Tiny images are constructed by shrinking the input image to a 16x16 image. This image is then reshaped into a 16*16 = 256 element vector which is used to clasify the image, using a nearest neighbor approach. This simple pipeline yields an accuracy rate of 20.1%. The confusion matrix is shown below.
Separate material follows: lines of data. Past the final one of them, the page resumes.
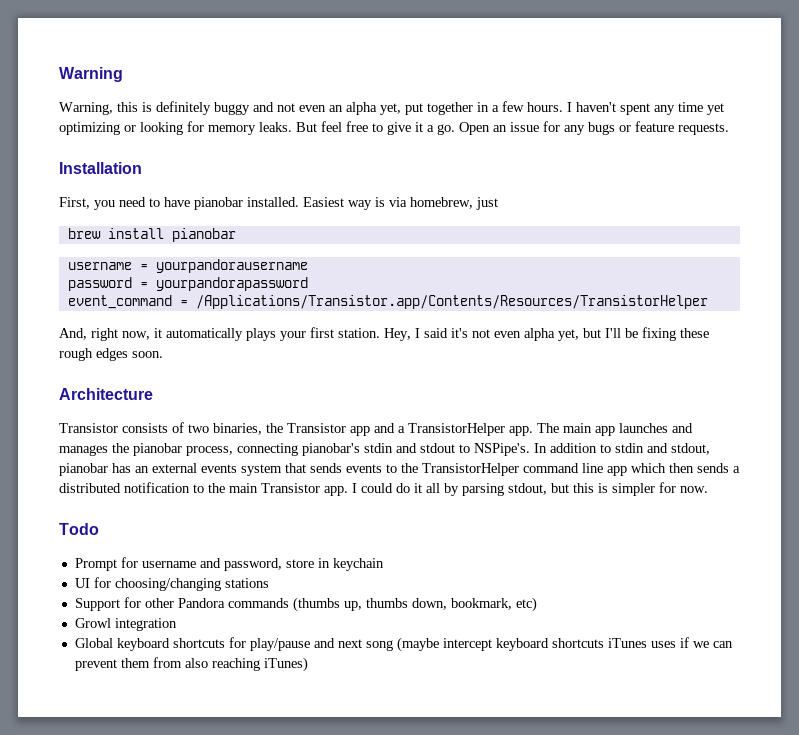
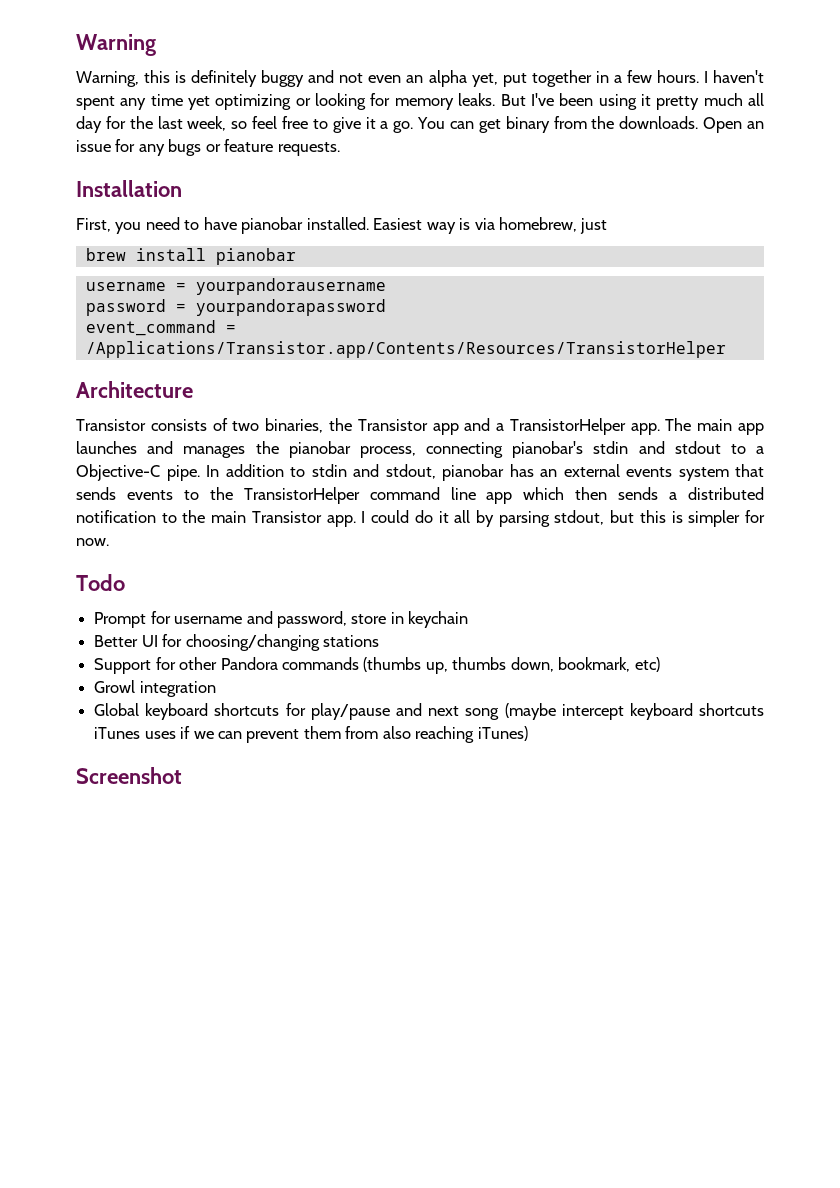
- But feel free to give it a go.
+ But I've been using it pretty much all day for the last week, so feel free to give it a go.
+ You can get binary from the downloads.
- And, right now, it automatically plays your first station. Hey, I said it's not even alpha yet, but I'll be fixing these rough edges soon.
- The main app launches and manages the pianobar process, connecting pianobar's stdin and stdout to NSPipe's.
+ The main app launches and manages the pianobar process, connecting pianobar's stdin and stdout to a Objective-C pipe.
- UI for choosing/changing stations
+ Better UI for choosing/changing stations
+ Screenshot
To improve accuracy we turn to SIFT features and a Bag of Words approach. We start by creating a vocabulary of 200 words by sampling from the training images at 20 pixel increments. A larger stride is advantageous here, because we're trying to get a representative sample of possible features that can occur, not every possible feature. Using this vocabulary, we sample every 5 pixels over the test data, to get as many features as possible, and construct a histogram of words for the image. To speed up the execution, the submitted code uses a step size of 10 pixels, and fast SIFT features. We then use this feature vector as the input to the nearest neighbor classifier. By implementing this improvement, accuracy increases to 51.4%, nearly double the accuracy of the tiny images features. The new confusion matrix is shown below:
The final improvement is to use a set of SVMs to classify the Bag of Words features, instead of a nearest-neighbor approach. Since SVMs are designed for binary classification problems, we use one SVM for each category we are trying to recongnize, and assign each example a positive label if it is part of this category, and a negative label if it is part of any other category. Whichever SVM returns the most positive result determines the category of the test image. The important free parameter in an SVM classification problem is the lambda, or the scaling factor of the feature space. By empirically adjusting lambda, the maximum accuracy was reached with a value of 0.000001. This accuracy was 68.3%. The final confusion matrix, and category breakdown are shown below:
Category name | Accuracy | Sample training images | Sample true positives | False positives with true label | False negatives with wrong predicted label | ||||
---|---|---|---|---|---|---|---|---|---|
Kitchen | 0.600 | LivingRoom |
InsideCity |
LivingRoom |
InsideCity |
||||
Store | 0.560 | LivingRoom |
Industrial |
InsideCity |
LivingRoom |
||||
Bedroom | 0.400 | LivingRoom |
LivingRoom |
Office |
Industrial |
||||
LivingRoom | 0.410 | InsideCity |
TallBuilding |
Suburb |
TallBuilding |
||||
Office | 0.920 | Kitchen |
LivingRoom |
Kitchen |
Bedroom |
||||
Industrial | 0.510 | Kitchen |
Highway |
Office |
TallBuilding |
||||
Suburb | 0.960 | Highway |
Mountain |
InsideCity |
TallBuilding |
||||
InsideCity | 0.600 | Store |
Street |
Industrial |
TallBuilding |
||||
TallBuilding | 0.730 | Store |
Industrial |
Coast |
Forest |
||||
Street | 0.650 | InsideCity |
Industrial |
LivingRoom |
TallBuilding |
||||
Highway | 0.810 | Industrial |
Street |
Coast |
Coast |
||||
OpenCountry | 0.550 | Industrial |
Highway |
Highway |
Coast |
||||
Coast | 0.790 | OpenCountry |
OpenCountry |
InsideCity |
OpenCountry |
||||
Mountain | 0.830 | LivingRoom |
TallBuilding |
Forest |
Highway |
||||
Forest | 0.930 | Store |
Mountain |
Mountain |
Mountain |
||||
Category name | Accuracy | Sample training images | Sample true positives | False positives with true label | False negatives with wrong predicted label |
Examining the confusion matrix above in more detail yields some interesting insights. The lighter areas of the confusion matrix in the upper left corner show there is significant confusion between Kitchens, Stores, Bedrooms and Living Rooms. This makes sense because all of these scenes appear similar, even to an experienced human. Office performs significantly better, and experiences little confusion because the images are panoramas, and it is likely that the SIFT features are detecting the barrel distortion and seams in the image stitching.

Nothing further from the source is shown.